Frisch is probably one of the most important individuals in the history of baseball who is virtually unknown to modern fans. In college he was one of the most famous athletes in the country, starring in four sports: basketball, track, football, and baseball. When he signed with John McGraw’s New York Giants at the age of 20 it was a huge story. He immediately made an impact, finishing third in steals as a rookie. Within a year, McGraw made Frisch his team captain, and he essentially served as a manager on the field the remainder of his career. Just about everything he did on the field was flashy and made headlines. When he was traded to the Cardinals it was for Rogers Hornsby, the greatest second baseman of all-time. Frisch received MVP votes in nine of 12 seasons from 1924-1935. He won the award in 1931 for St. Louis.
In 1933 he became player/manager of the Cardinals, whom he guided to a World Championship the following season. He was the second baseman for the National League in the first three All-Star games and he was among the highest paid players in the league for much of his career.
Frisch was at his best in the post-season. He played in eight World Series, and he batted .294 in 50 games. In the 1922 Series against the Yankees he batted .471 with eight hits in five games. The next fall he punished Yankee pitching again to the tune of .400 (10-for-25) in six games.

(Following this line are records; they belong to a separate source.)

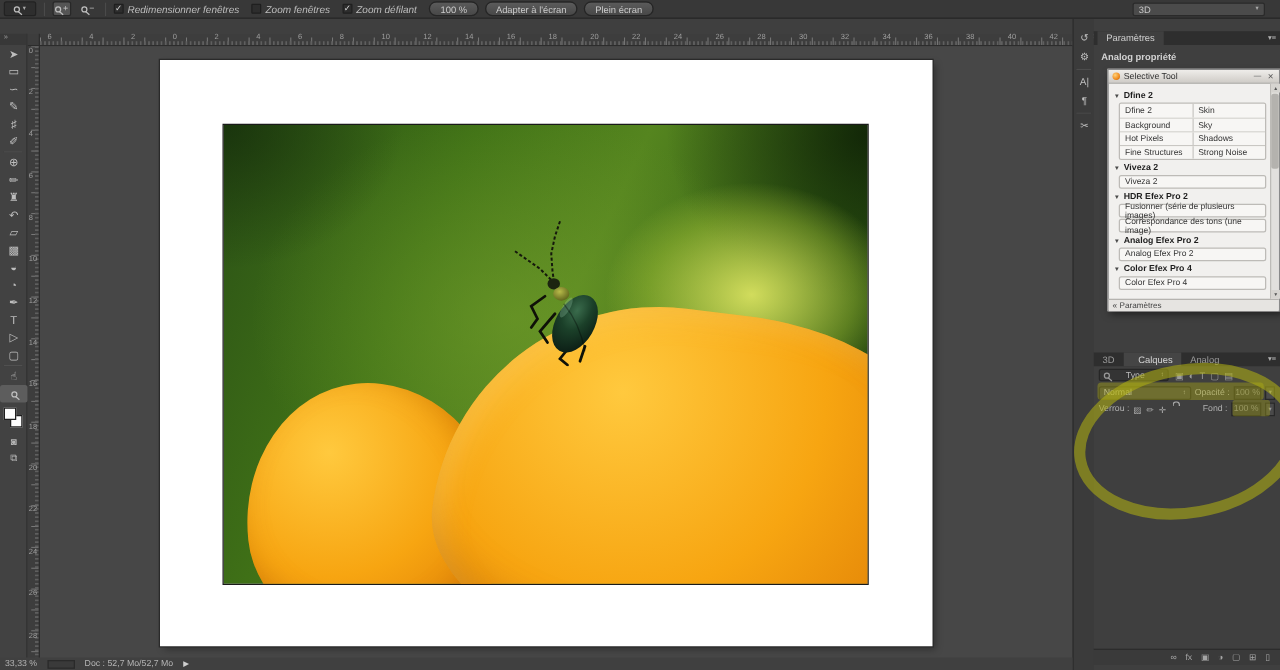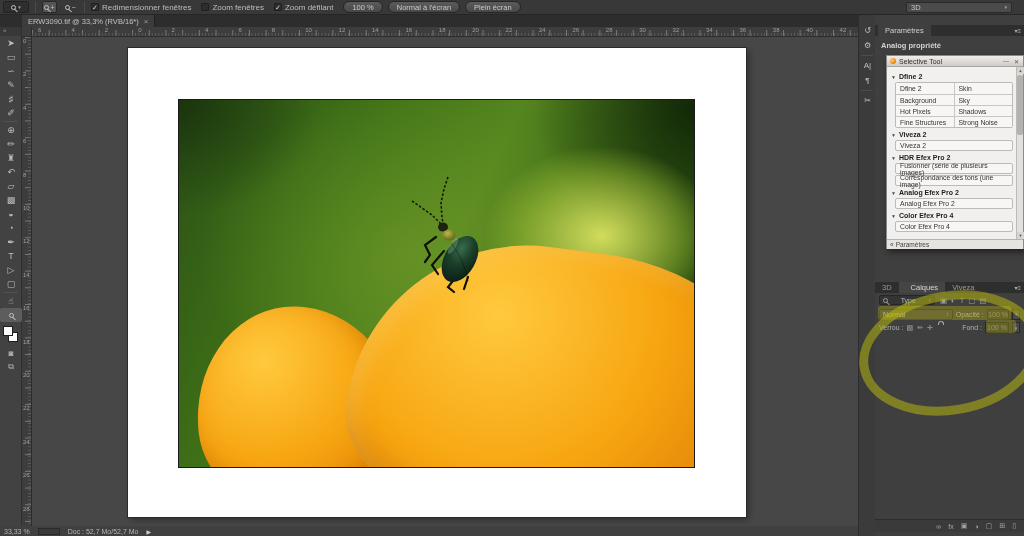--- a/index.html
+++ b/index.html
@@ -10,21 +10,21 @@
   
   #options-bar { position:absolute; left:0; top:0; width:1024px; height:15px; background:#383838; border-bottom:1px solid #262626; display:flex; align-items:center; gap:6px; padding-left:3px; z-index:3; }
   .tool-well { width:26px; height:12px; background:#2e2e2e; border:1px solid #222; border-radius:2px; display:flex; align-items:center; justify-content:center; gap:2px; }
   .caret { font-size:5px; color:#aaa; line-height:1; }
   .vsep { width:1px; height:11px; background:#2a2a2a; border-right:1px solid #4a4a4a; }
   .zoom-btn { width:15px; height:12px; border-radius:2px; display:flex; align-items:center; justify-content:center; gap:1px; color:#c6c6c6; font-size:7px; }
   .zoom-btn.pressed { background:#555; border:1px solid #282828; }
   .mag { position:relative; width:5px; height:5px; border:1px solid #c0c0c0; border-radius:50%; display:inline-block; }
   .mag::after { content:""; position:absolute; width:4px; height:1px; background:#c0c0c0; right:-3px; bottom:-2px; transform:rotate(40deg); }
   .mag.dark { border-color:#9a9a9a; } .mag.dark::after { background:#9a9a9a; }
-  .opt-check { display:flex; align-items:center; gap:3px; }
+  .opt-check { display:flex; align-items:center; gap:3px;font-style:italic; }
   .cb { width:8px; height:8px; background:#2d2d2d; border:1px solid #1f1f1f; border-radius:1px; color:#d6d6d6; font-size:7px; line-height:7px; text-align:center; }
   .opt-label { font-size:8px; color:#bdbdbd; }
   .opt-btn { height:12px; padding:0 8px; background:linear-gradient(#5b5b5b,#484848); border:1px solid #252525; border-radius:6px; color:#cccccc; font-size:7.5px; display:flex; align-items:center; }
   #workspace-select { position:absolute; right:12px; top:2px; width:106px; height:11px; background:#4b4b4b; border:1px solid #2a2a2a; border-radius:2px; color:#c8c8c8; font-size:7.5px; display:flex; align-items:center; padding:0 4px; justify-content:space-between; }
 
   
   #tab-bar { position:absolute; left:0; top:15px; width:858px; height:12px; background:#2d2d2d; z-index:2; }
   #doc-tab { position:absolute; left:22px; top:0; height:12px; background:#3c3c3c; border-right:1px solid #222; display:flex; align-items:center; gap:5px; padding:0 6px; }
   #doc-tab .tab-title { font-size:7.5px; color:#c2c2c2; white-space:nowrap; }
   #doc-tab .tab-close { font-size:8px; color:#9a9a9a; }
@@ -168,35 +168,29 @@
           <span class="cb"></span>
           <span class="opt-label">Zoom fenêtres</span>
         </div>
         <div class="opt-check">
           <span class="cb">✓</span>
           <span class="opt-label">Zoom défilant</span>
         </div>
       </div>
     <div id="opt-buttons" style="display:flex;gap:5px;margin-left:4px;">
         <div class="opt-btn">100 %</div>
-        <div class="opt-btn">Normal à l'écran</div>
+        <div class="opt-btn">Adapter à l'écran</div>
         <div class="opt-btn">Plein écran</div>
       </div>
     <div id="workspace-select">
       <span>3D</span>
       <span class="caret">▾</span>
     </div>
   </div>
 
-  <div id="tab-bar">
-    <div id="doc-tab">
-      <span class="tab-title">ERW3090.tif @ 33,3% (RVB/16*)</span>
-      <span class="tab-close">×</span>
-    </div>
-  </div>
 
   <div id="toolbar">
     <div id="toolbar-header">»</div>
     <div id="tools">
         <div class="tool">
           <span class="tglyph">➤</span>
         </div>
         <div class="tool">
           <span class="tglyph">▭</span>
         </div>
@@ -366,21 +360,21 @@
   <div id="right-col">
     <div id="props-tabbar">
       <div id="props-tab">Paramètres</div>
       <span class="panel-menu">▾≡</span>
     </div>
     <div id="props-empty">Analog propriété</div>
 
     <div id="layers-tabbar">
         <div class="ltab">3D</div>
         <div class="ltab active">Calques</div>
-        <div class="ltab">Viveza</div>
+        <div class="ltab">Analog</div>
       </div>
     <span id="layers-menu" class="panel-menu">▾≡</span>
 
     <div id="filter-row">
       <div id="type-filter">
         <span class="mag dark"></span>
         <span>Type</span>
         <span class="caret">↕</span>
       </div>
       <div class="filter-icons" id="filter-icons">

Following his retirement as a player at the age of 38, Frisch managed for over a decade. He never had the same success as strictly a manager, but he still had a .514 winning percentage for his career. In 1947 he was elected to the Hall of Fame. As a Hall of Famer he was hugely influential in the voting process of the veterans committee (he was the chairman). Frisch outlived most of his enemies, and as the years passed he slipped several of his former teammates into the Hall of Fame. The list of “Frisch inductees” includes Dave Bancroft, Chick Hafey, Jesse Haines, George Kelly, Rube Marquard, Ross Youngs, and Jim Bottomley (the year after Frisch passed on). These inductees are among the very worst in Cooperstown, and Frisch should be blamed for them, but he still deserves to be remembered as a brilliant second baseman.
Quotes from Frankie Frisch
“Spring training is like country clubs without the dues.”